Die Rechte hat es mit der Etablierung von "PC" als politischem Stigmawort und dessen Funktion, emanzipatorische Inhalte als totalitär und verbohrt zu diffamieren, soweit geschafft, daß dieser Begriff "... selbst in linksalternativen (oder vielleicht richtiger: vormals linksalternativen) Kontexten" (5) dazu dient, bestimmte linke Grundpositionen in Frage zu stellen oder auch anzugreifen (s.o.). Auch in linken Zusammenhängen finden sich Angriffe gegen vermeintliches "PC"-Verhalten: "Wenn heute in der Linken Argumentations- und Verhaltensmuster bestehen, die nicht mehr selbst hinterfragt werden, dann ist das ein Ergebnis der politisch korrekten Tabuisierung. Gegen so etwas zu polemisieren ist in Ordnung. [...) Was wir letztendlich kritisieren, ist die in der Linken stattgefundene, reduktionistische Verwendung von "p.c." als dogmatischer Verhaltenskodex, welcher nur noch zur Selbstbestätigung in den eigenen Lebenszusammenhängen dient."(6)

Die Kritik an solch einem Verhalten finden wir richtig. Allerdings haben wir auch hier massive Probleme mit der Verwendung des "PC"-Begriffs und den Zuschreibungen wie Tabuisierung oder dogmatischer Verhaltenskodex. Solche Begrifflichkeiten finden sich klar in Argumentationen der Rechten wieder (die sich im übrigen als TabubrecherInnen (7) in der Öffentlichkeit darstellen). Zudem ist "PC" in der BRD zunächst einmal eine Konstruktion der Rechten, um linke Politik zu diffamieren (s.o.). Deren "Kritik" an "PC" meint eben nicht nur vermeintlich "totalitäre und intolerante Geisteshaltungen", sondern überhaupt das Festhalten an bestimmten linken Grundpositionen. Wir finden es gefährlich, wenn selbst in linken Zusammenhängen eine Terminologie verwendet wird, die eher aus rechten Zirkeln stammt und die den common sense gegen feministische und antirassistische Positionen mobilisieren soll.

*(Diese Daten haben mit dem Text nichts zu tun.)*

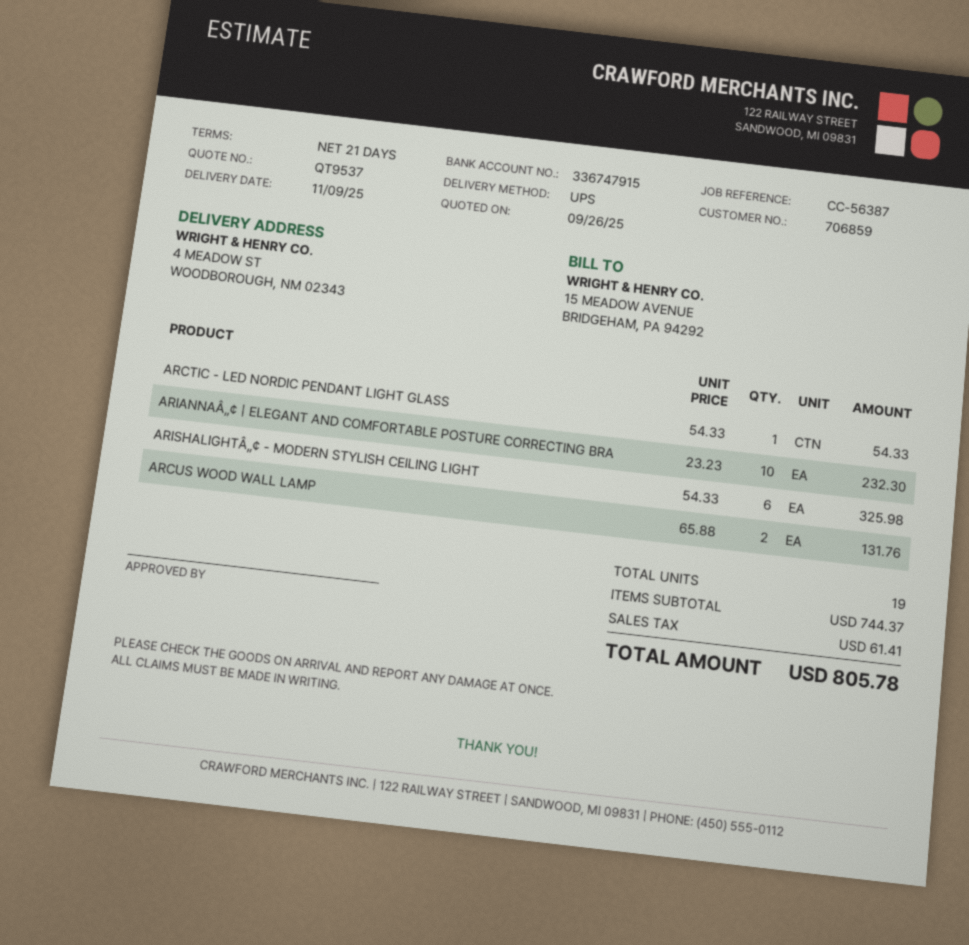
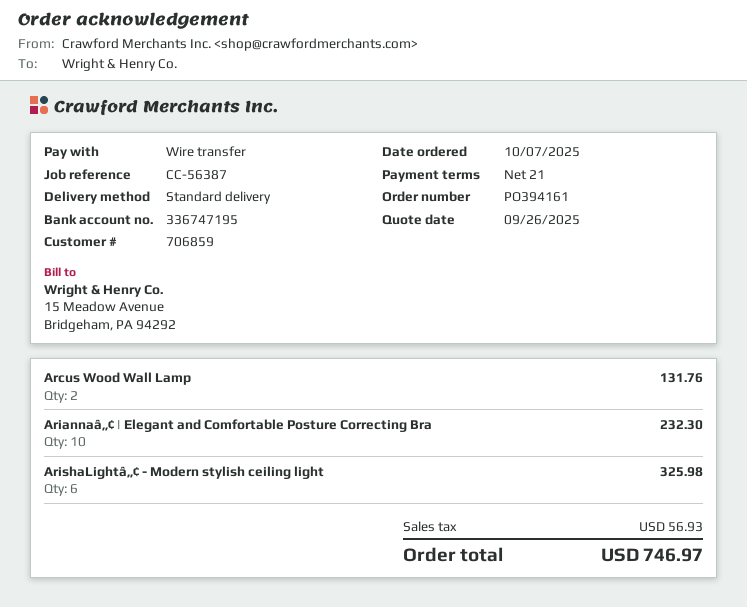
bank account: 336747915 -> 336747195
shipping method: UPS -> standard
ARCTIC - LED NORDIC PENDANT LIGHT GLASS: 1 for 54.33 -> none
tax: 61.41 -> 56.93
total: 805.78 -> 746.97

Außerdem war und ist "PC" in linken Zusammenhängen in der BRD niemals ein positiver Bezugsrahmen gewesen. Political Correctness ist ein Konstrukt des politischen Gegners. Klar haben wir auch Probleme mit sowas wie linker Nabelschau - das jedoch unter Bezugnahme auf PC abzubuchen, ist einfach zu polemisch und billig. Gerade solche Punkte werden schon ohne "PC"-Bezug seit Jahren bearbeitet und kritisiert. PC ist und bleibt für uns ein Stigmawort, das sich gegen emanzipatorische Politikvorstellungen richtet - unabhängig davon, wer es gebraucht. Natürlich kann es berechtigte Kritik an unhinterfragten, erstarrten linken Dogmen geben, wie z.B. seitens der Feministinnen am marxistischen Hauptwiderspruchsdenken oder seitens schwarzer Frauen an der weißen Frauenbewegung. Eine solche Kritik sollte aber differenziert und nicht pauschalisierend oder gar Unterdrückung leugnend sein.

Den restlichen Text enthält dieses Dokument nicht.